**What is being asked:** Apart from the images, repeat the data below exactly as written.

**Stored data:**
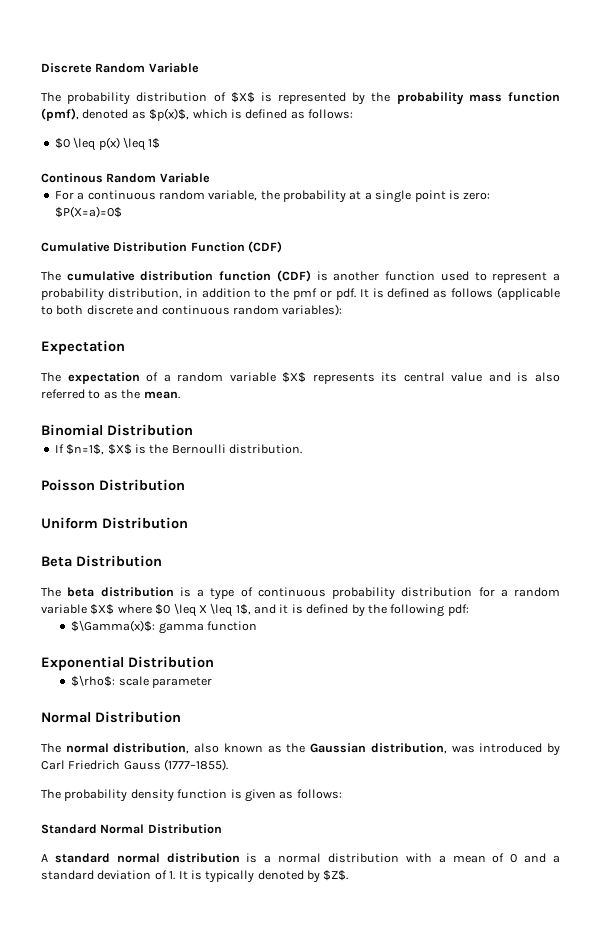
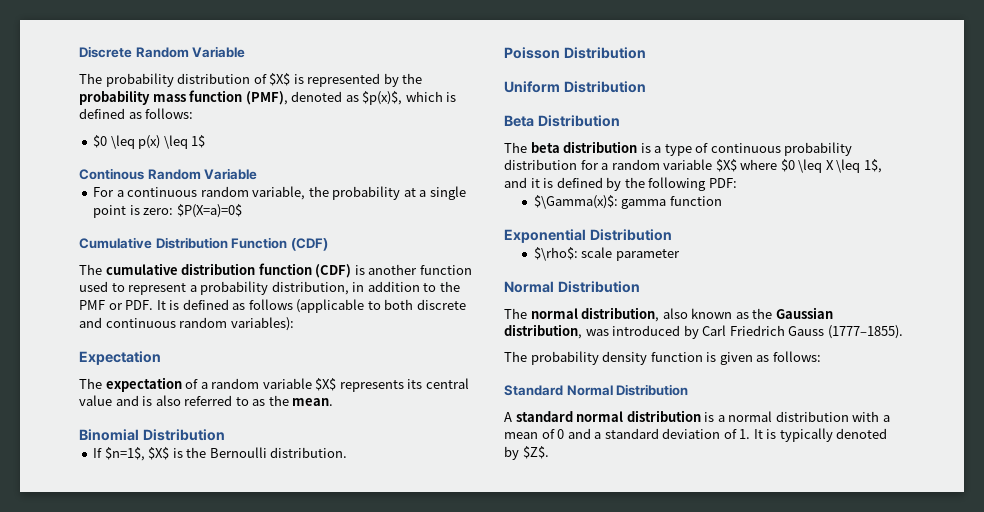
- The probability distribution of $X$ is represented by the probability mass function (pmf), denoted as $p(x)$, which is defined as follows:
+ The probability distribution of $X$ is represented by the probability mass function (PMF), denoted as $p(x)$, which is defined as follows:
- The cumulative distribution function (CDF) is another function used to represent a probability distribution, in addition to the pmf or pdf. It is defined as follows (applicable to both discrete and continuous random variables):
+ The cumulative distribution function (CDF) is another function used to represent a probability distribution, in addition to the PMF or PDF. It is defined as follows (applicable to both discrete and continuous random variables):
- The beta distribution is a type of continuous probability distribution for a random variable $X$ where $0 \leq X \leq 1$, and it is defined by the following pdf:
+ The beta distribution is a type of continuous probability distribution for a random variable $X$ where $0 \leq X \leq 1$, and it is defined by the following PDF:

**Solution:**
- The probability distribution of $X$ is represented by the probability mass function (pmf), denoted as $p(x)$, which is defined as follows:
+ The probability distribution of $X$ is represented by the probability mass function (PMF), denoted as $p(x)$, which is defined as follows:
- The cumulative distribution function (CDF) is another function used to represent a probability distribution, in addition to the pmf or pdf. It is defined as follows (applicable to both discrete and continuous random variables):
+ The cumulative distribution function (CDF) is another function used to represent a probability distribution, in addition to the PMF or PDF. It is defined as follows (applicable to both discrete and continuous random variables):
- The beta distribution is a type of continuous probability distribution for a random variable $X$ where $0 \leq X \leq 1$, and it is defined by the following pdf:
+ The beta distribution is a type of continuous probability distribution for a random variable $X$ where $0 \leq X \leq 1$, and it is defined by the following PDF:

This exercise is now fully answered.